労働時間の認定に係る質疑応答・参考事例集( いわゆる手待時間は労働時間に該当するか)
文責 社会保険労務士 松井 宝史 2026.03.03
今までに手掛けた労災申請で厚生労働省のサイトで確認した事項を載せてみました。
いわゆる手待時間は労働時間に該当するかの労働基準監督署の対応について、厚生労働省のサイトから抜粋をしました。
どうぞ、労災保険の申請にお役立ててください。
また、分からないことありましたらご遠慮なくお問合せください。
労働時間の認定に係る質疑応答・参考事例集
令和3年3月 厚生労働省労働基準局補償課監修
問:いわゆる手待時間は労働時間に該当するか
労働時間の認定に係る質疑応答・参考事例集
令和3年3月 厚生労働省労働基準局補償課
https://www.mhlw.go.jp/stf/seisakunitsuite/bunya/koyou_roudou/roudoukijun/rousai/090316_00006.html
問:いわゆる手待時間は労働時間に該当するか。
(答)使用者の指示があった場合には即時に業務に従事することを求められており、労働から離れることが保障されていない状態で待機等をしている時間(いわゆる「手待時間」)は労働時間に該当する。
手待時間の例として、次のようなものがある。
休憩中の当番休憩中に電話や来客があった場合にはこれに対応して適宜処理することが要求されているような場合には、労働から離れることを保障されているとはいえないことから、仮に電話や来客がなかったとしても労働時間に該当する。

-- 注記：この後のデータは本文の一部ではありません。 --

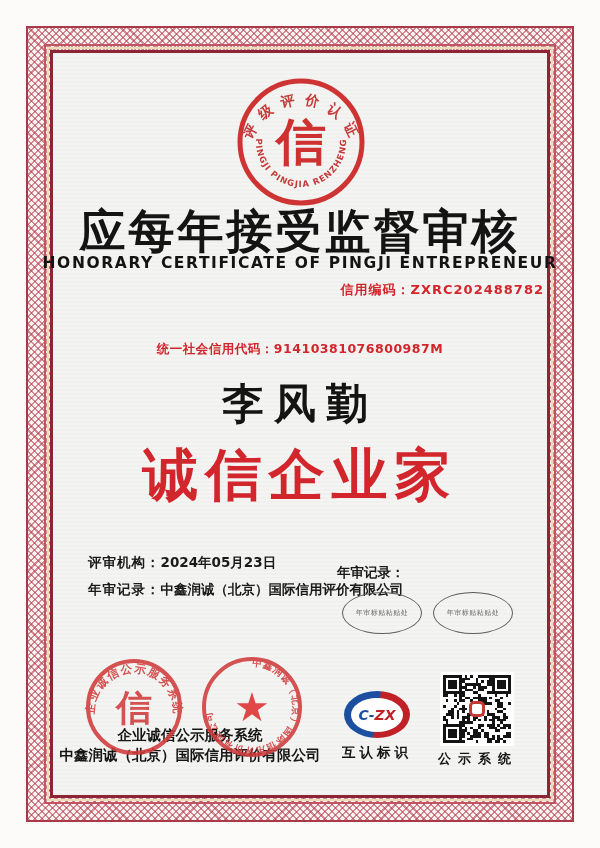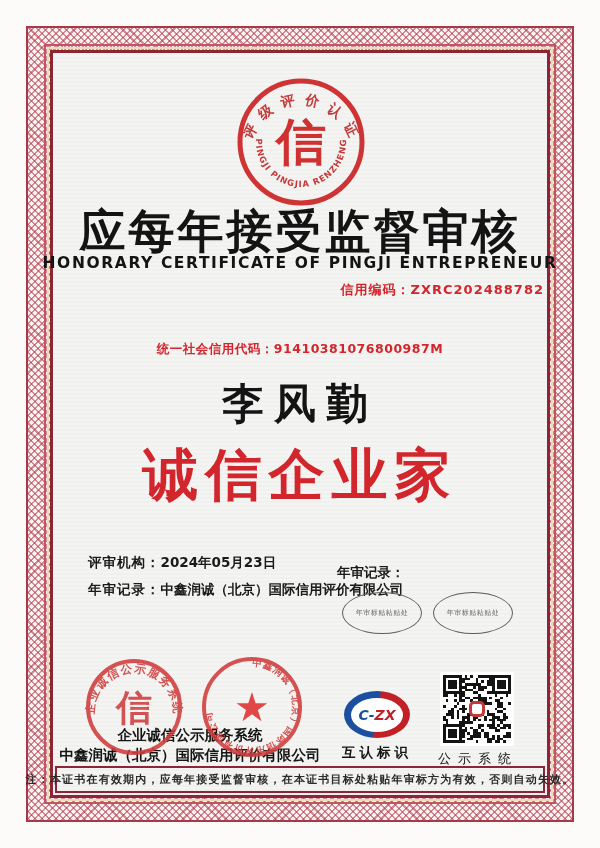--- a/index.html
+++ b/index.html
@@ -47,7 +47,7 @@
     display:grid;grid-template-rows:repeat(25,1fr);grid-template-columns:repeat(25,1fr);}
   .qr i{background:#141414;display:block;}
   .qr-logo{position:absolute;left:469px;top:701px;width:16px;height:16px;border:3px solid #c23a35;border-radius:5px;background:#fff;box-sizing:border-box;}
-  .qr-label{left:428px;top:750px;width:100px;text-align:center;font-size:13px;font-weight:400;letter-spacing:7px;color:#151515;}
+  .qr-label{left:428px;top:750px;width:100px;text-align:center;font-size:13px;font-weight:700;letter-spacing:7px;color:#151515;}
   
   .note-box{left:55px;top:766px;width:490px;height:27px;border:2px solid #8e2537;box-sizing:border-box;
     display:flex;align-items:center;justify-content:center;background:transparent;}

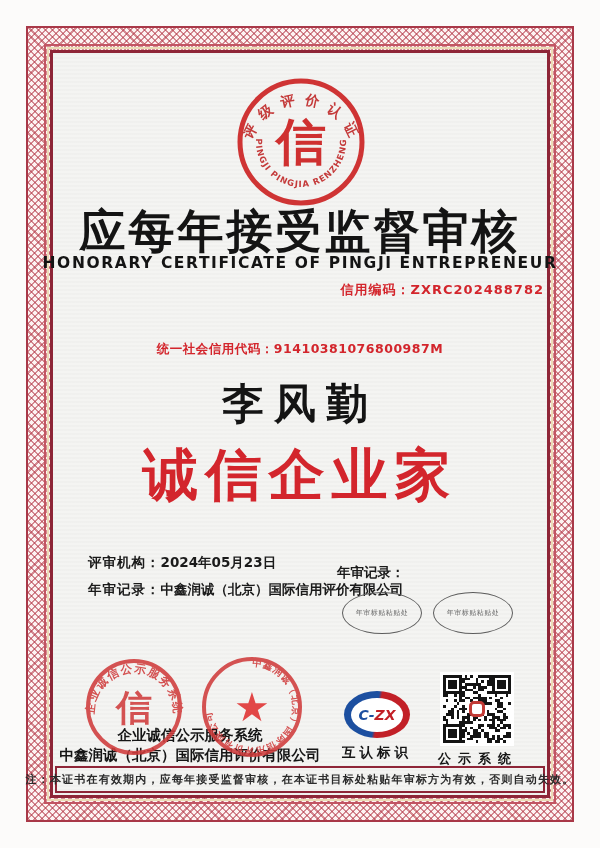--- a/index.html
+++ b/index.html
@@ -452,9 +452,6 @@
   <div class="qr-logo"></div>
   <div class="abs qr-label">公示系统</div>
 
-  <div class="abs note-box">
-    <span>注：本证书在有效期内，应每年接受监督审核，在本证书目标处粘贴年审标方为有效，否则自动失效。</span>
-  </div>
 
 </div>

② 施設等の警備員休憩中であっても、十分な交代要員が確保されていない等により非常事態が発生した場合に即時に対応することが求められ、実際に休憩中に非常事態等に対応することがあるような労働から解放されているとはいえない時間については、労働時間に該当する。
トラック運転手の荷待ち時間等荷積み、荷下ろし時間について、具体的な指示や連絡がいつ来るかわからないまま待機している場合や車列で順番待ちを行わなければならない場合等労働から解放されているといえない時間は労働時間に該当すること。
したがって、脳・心臓疾患事案においても、手待時間は労働時間であることを前提として、業務の過重性を適切に評価すること。
ただし、その際、仮眠時間や宿直勤務中の時間など、業務による過重性がほとんどないような態様については、「警備員等の仮眠時間は労働時間に該当するか」、「所定の勤務が終了した後に行う宿直勤務はどのように評価するのか」を参照すること。
また、精神障害事案において、手待時間が多い等により労働密度が特に低い場合には、心理的負荷の評価に当たり考慮する必要があることに留意すること。
なお、給付基礎日額の算定に当たっては、上記のような場合であっても、当該手待時間は労働時間から除外しないこと。
(調査の留意点)
休憩か手待時間かを判断するに当たっては、収集した資料や請求人、事業場関係者からの聴取等により、労働から離れることを保障されていた状態だったか否か、使用者からの指示や命令及び使用者の認識、使用者から労働することを義務付けられ、又は余儀なくされた状況であったか否か等を確認すること。